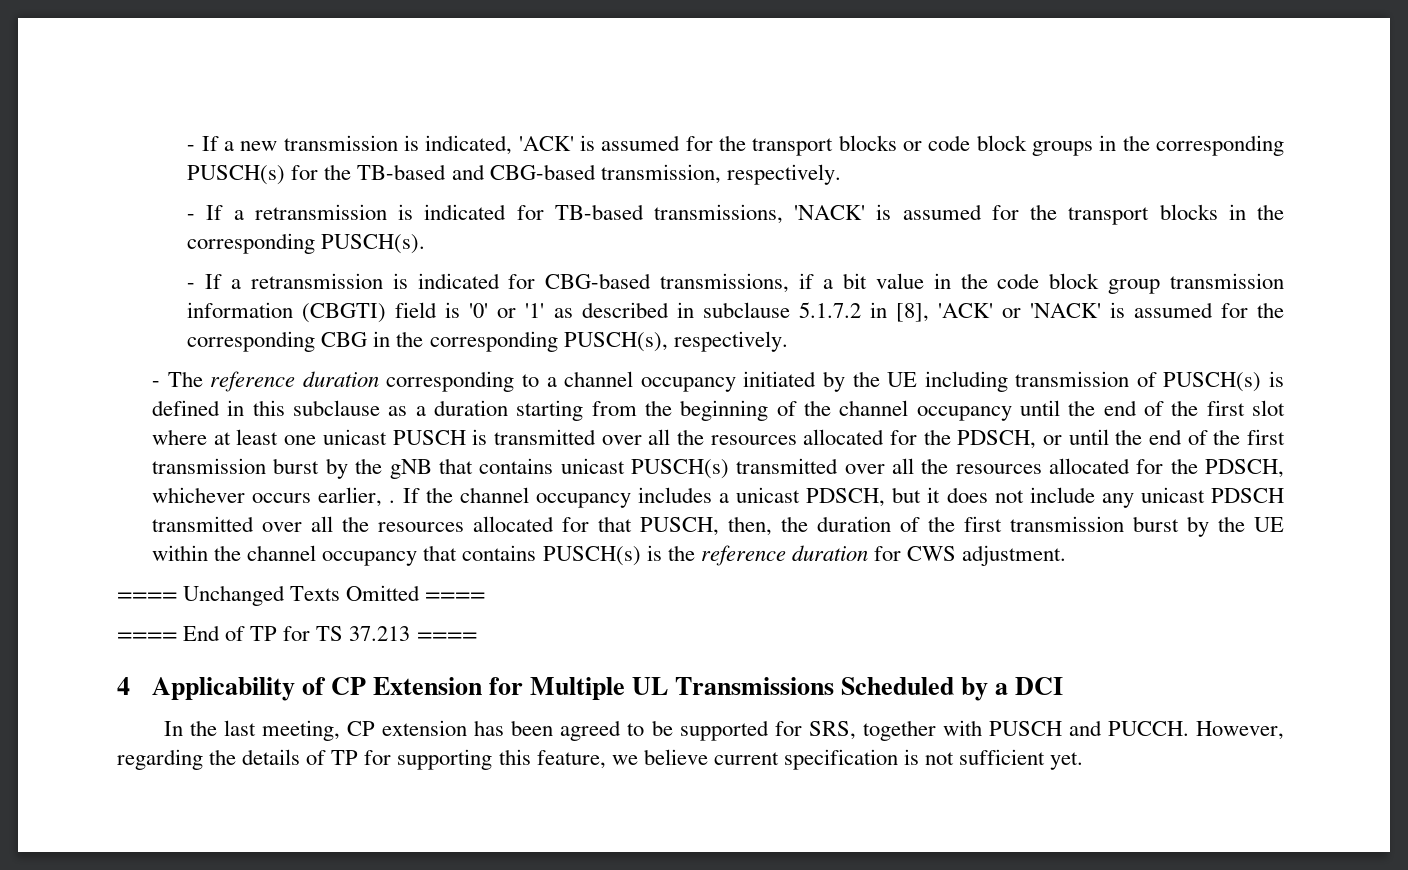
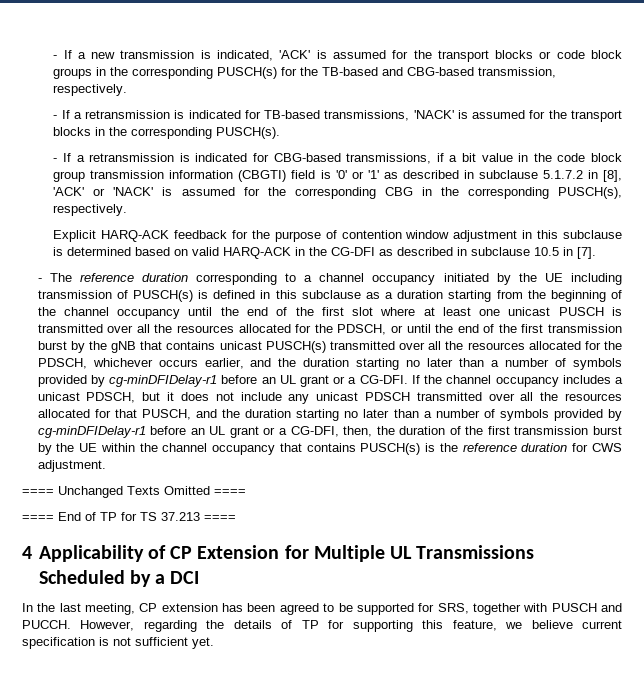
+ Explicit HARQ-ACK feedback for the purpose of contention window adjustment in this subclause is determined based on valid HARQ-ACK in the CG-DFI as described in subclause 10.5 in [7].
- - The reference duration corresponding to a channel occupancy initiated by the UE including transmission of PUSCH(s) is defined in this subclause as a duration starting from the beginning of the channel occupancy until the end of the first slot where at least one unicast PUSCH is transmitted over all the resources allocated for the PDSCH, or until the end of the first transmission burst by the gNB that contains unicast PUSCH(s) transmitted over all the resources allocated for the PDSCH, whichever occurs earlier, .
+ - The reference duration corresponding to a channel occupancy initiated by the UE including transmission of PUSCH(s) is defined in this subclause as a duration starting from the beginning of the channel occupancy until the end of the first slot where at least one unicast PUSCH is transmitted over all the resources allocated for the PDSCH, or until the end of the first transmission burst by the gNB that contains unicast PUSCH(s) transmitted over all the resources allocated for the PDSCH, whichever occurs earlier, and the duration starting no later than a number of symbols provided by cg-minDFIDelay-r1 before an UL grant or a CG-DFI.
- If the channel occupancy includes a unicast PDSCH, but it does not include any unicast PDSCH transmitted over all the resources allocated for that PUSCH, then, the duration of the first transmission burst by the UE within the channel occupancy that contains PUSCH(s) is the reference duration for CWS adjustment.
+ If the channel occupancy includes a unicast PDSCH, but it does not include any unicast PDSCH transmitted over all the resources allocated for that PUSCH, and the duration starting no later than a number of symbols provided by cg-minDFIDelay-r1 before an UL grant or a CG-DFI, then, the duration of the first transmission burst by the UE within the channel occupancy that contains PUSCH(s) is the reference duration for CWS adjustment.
============
▶ [ACTION ITEM]: Please print the entries above exactly. Skip every picture.

▶ [OUTPUT FOR THIS TASK]:
+ Explicit HARQ-ACK feedback for the purpose of contention window adjustment in this subclause is determined based on valid HARQ-ACK in the CG-DFI as described in subclause 10.5 in [7].
- - The reference duration corresponding to a channel occupancy initiated by the UE including transmission of PUSCH(s) is defined in this subclause as a duration starting from the beginning of the channel occupancy until the end of the first slot where at least one unicast PUSCH is transmitted over all the resources allocated for the PDSCH, or until the end of the first transmission burst by the gNB that contains unicast PUSCH(s) transmitted over all the resources allocated for the PDSCH, whichever occurs earlier, .
+ - The reference duration corresponding to a channel occupancy initiated by the UE including transmission of PUSCH(s) is defined in this subclause as a duration starting from the beginning of the channel occupancy until the end of the first slot where at least one unicast PUSCH is transmitted over all the resources allocated for the PDSCH, or until the end of the first transmission burst by the gNB that contains unicast PUSCH(s) transmitted over all the resources allocated for the PDSCH, whichever occurs earlier, and the duration starting no later than a number of symbols provided by cg-minDFIDelay-r1 before an UL grant or a CG-DFI.
- If the channel occupancy includes a unicast PDSCH, but it does not include any unicast PDSCH transmitted over all the resources allocated for that PUSCH, then, the duration of the first transmission burst by the UE within the channel occupancy that contains PUSCH(s) is the reference duration for CWS adjustment.
+ If the channel occupancy includes a unicast PDSCH, but it does not include any unicast PDSCH transmitted over all the resources allocated for that PUSCH, and the duration starting no later than a number of symbols provided by cg-minDFIDelay-r1 before an UL grant or a CG-DFI, then, the duration of the first transmission burst by the UE within the channel occupancy that contains PUSCH(s) is the reference duration for CWS adjustment.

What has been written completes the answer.